Regulation of synaptic activity by Fbxo45. A, shown is immunocytochemistry of cultured hippocampal neurons transfected with full-length of Fbxo45, vector control (Vec), siRNAs against Fbxo45 (siRNA Fbxo45-1, siRNA Fbxo45-2), or a control siRNA (siRNA Cont.) and EGFP. GFP (green), Synapsin-I (Syn; red), and PSD-95 (white) (scale bars: 5 μm). B, shown is quantification of the clusters that Synapsin-I and PSD-95 colocalized in the dendrites shown in A. Vec, n = 18; Fbxo45, n = 29; siRNA control, n = 24; siRNA Fbxo45-1, n = 20; siRNA Fbxo45-2, n = 11 dendrites. C, shown is a representative recording of the α-amino-3-hydroxy-5-methyl-4-isoxazolepropionate receptor-mediated mEPSC from neurons transfected with full-length or deletion mutants of Fbxo45, vector control, siRNAs against Fbxo45, or a control siRNA. D, quantification is shown of the mEPSC frequency and amplitude under the conditions described in C. Vec, n = 11; Fbxo45, n = 9; Fbxo45(54–140aa), n = 9; Fbxo45(101–286aa), n = 9; siRNA control, n = 9; siRNA Fbxo45-1, n = 12; siRNA Fbxo45-2, n = 6 neurons; asterisk, unpaired t test, p < 0.05). E, shown is mEPSC frequency in neurons transfected with Fbxo45 or the control vector in 2, 5, or 10 mm extracellular Ca²⁺. (Vec, n = 11, 14, 14; Fbxo45, n = 12, 8, 13; siRNA control, n = 9, 6, 7; siRNA Fbxo45-1, n = 12, 9, 8; siRNA Fbxo45-2, n = 6, 6, 7 neurons (2, 5, 10 mm extracellular Ca²⁺); asterisk, unpaired t test, p < 0.05.

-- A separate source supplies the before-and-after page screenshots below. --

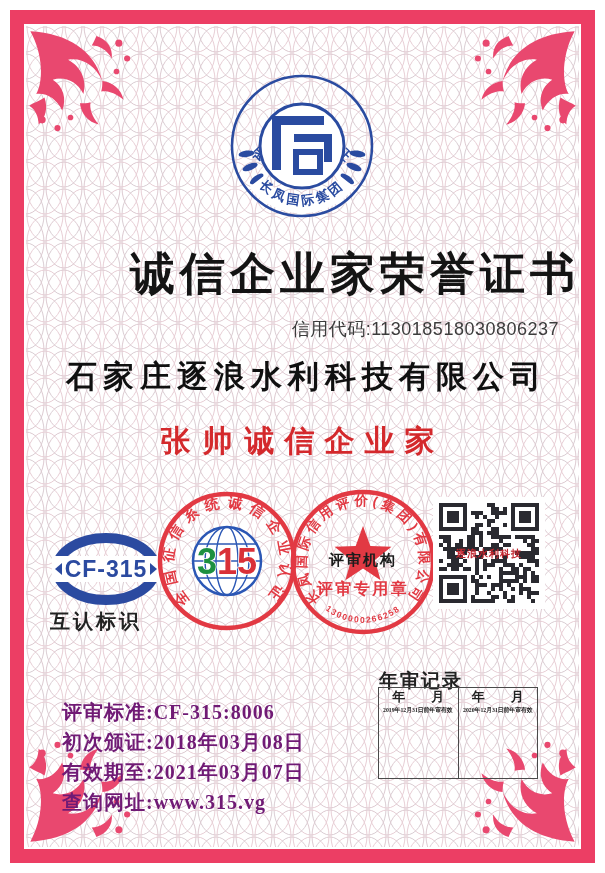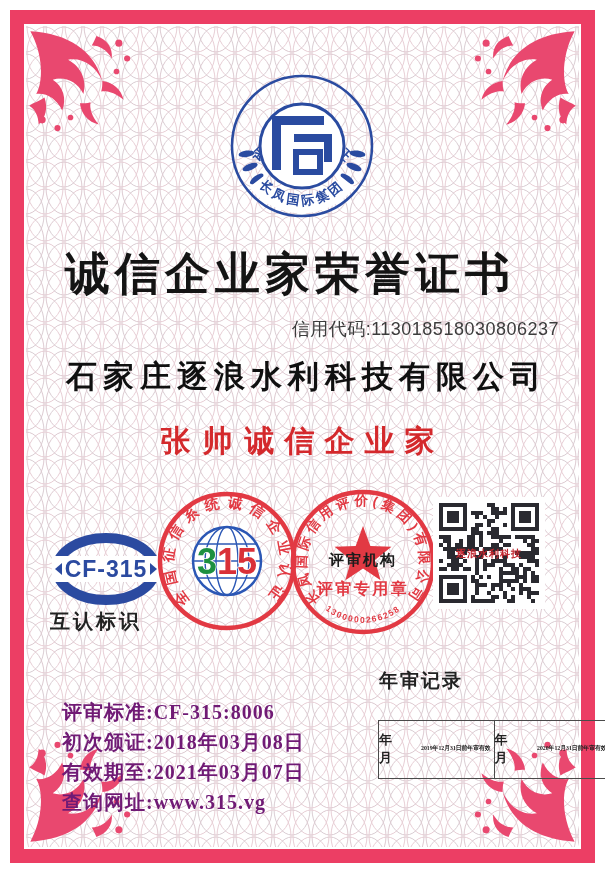--- a/index.html
+++ b/index.html
@@ -14,7 +14,7 @@
   .fl-br { right:28px; bottom:29px; transform:scale(-1,-1); }
   .layer { position:absolute; z-index:3; }
   .emblem { left:216px; top:60px; width:172px; height:172px; }
-  .cert-title { top:244px; left:0; width:580px; text-align:center; font-size:45px; font-weight:900; color:#141414; letter-spacing:5px; }
+  .cert-title { top:244px; left:0; width:580px; text-align:right; font-size:45px; font-weight:900; color:#141414; letter-spacing:5px; }
   .credit-code { top:317px; right:46px; font-size:18px; font-weight:400; color:#3c3c3c; letter-spacing:0.5px; }
   .company { top:356px; left:0; width:605px; text-align:center; font-size:31px; font-weight:800; color:#101010; letter-spacing:6px;padding-left:8px; }
   .names-row { top:421px; left:0; width:605px; display:flex; justify-content:center; }

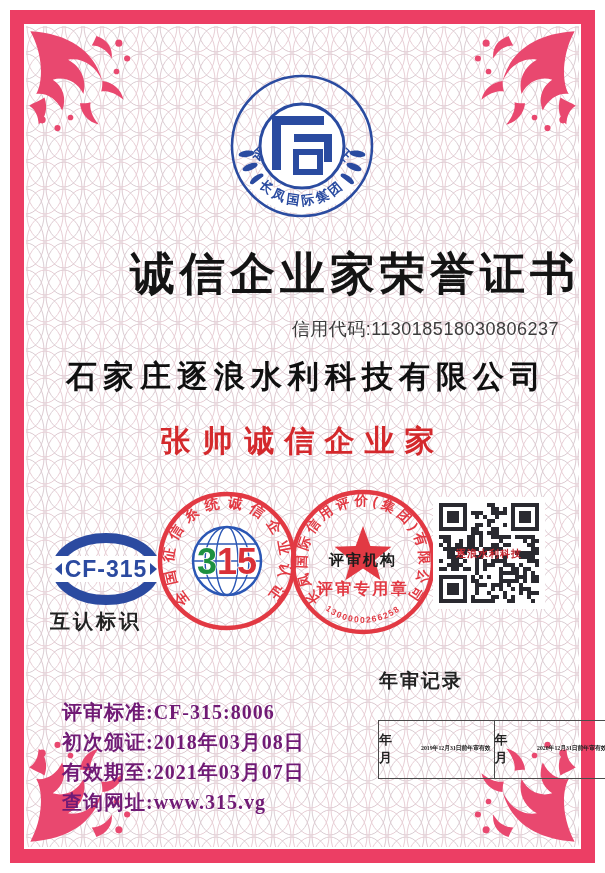--- a/index.html
+++ b/index.html
@@ -29,7 +29,7 @@
   .details { left:62px; top:677px; font-family:"Liberation Serif", serif; font-size:20px; font-weight:700; color:#701a75; line-height:30px; letter-spacing:1px;margin-top:20px; }
   .ar-title { left:379px; top:668px; font-size:19px; font-weight:700; color:#222; letter-spacing:2px; font-family:"Liberation Serif", serif; }
   .ar-boxes { left:378px; top:687px; width:160px; height:92px; display:flex; }
-  .ar-box { flex:1; border:1.5px solid #4a4a4a; display:flex; flex-direction:row; justify-content:flex-start; align-items:center; padding-bottom:2px; background:transparent;margin-top:33px; }
+  .ar-box { flex:1; border:1.5px solid #4a4a4a; display:flex; flex-direction:column; justify-content:flex-start; align-items:center; padding-bottom:2px; background:transparent; }
   .ar-box + .ar-box { border-left:none; }
   .ar-fields { font-size:13px; font-weight:700; color:#222; font-family:"Liberation Serif", serif; }
   .ar-note { font-size:6.3px; font-weight:700; color:#222; white-space:nowrap; transform:scaleX(.92); font-family:"Liberation Serif", serif; }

Involvement of Fbxo45 in the degradation of Munc13-1. A, Fbxo45 interacts with Munc13-1 through the SPRY domain. FLAG-tagged full-length or deletion mutants of Fbxo45 were co-expressed with Myc-Munc13-1 in 293T cells and then immunoprecipitated (IP) with an anti-Myc antibody. The precipitates were analyzed by immunoblotting (IB) using an anti-FLAG or anti-Myc antibody. Vec, vector. B, the level of Munc13-1 protein was decreased by Fbxo45 in a dose-dependent manner. In contrast, the RIM1 level was not affected by Fbxo45. Shown is quantification of the optical densities of the Munc13-1 and RIM1 bands. The protein levels, normalized to those of the corresponding EGFP bands, are shown as a percentage of the normalized value without Fbxo45 co-expression. Asterisk, p < 0.05, Mann-Whitney U test. C, shown is regulation of Munc13-1 stability by Fbxo45. Munc13-1 was co-expressed with Fbxo45 full-length, Fbxo45 deletion mutants, or Fbxo45 with MG132 and EGFP in 293T cells. D, shown is regulation of endogenous Munc13-1 protein stability by endogenous Fbxo45 in Neuro2A cells. siRNA control or siRNAs against Fbxo45 were transfected into Neuro2A cell. The protein stability was assessed by immunoblot analysis after incubation with cycloheximide for various times. Protein decay curves were determined from these studies. The optical density of the Munc13-1 or endogenous Munc13-1 bands was normalized to that of the corresponding EGFP or β-actin band, respectively, and is shown as a percentage of the normalized value for the 0-h time point. Asterisk, p < 0.05. Mann-Whitney U test.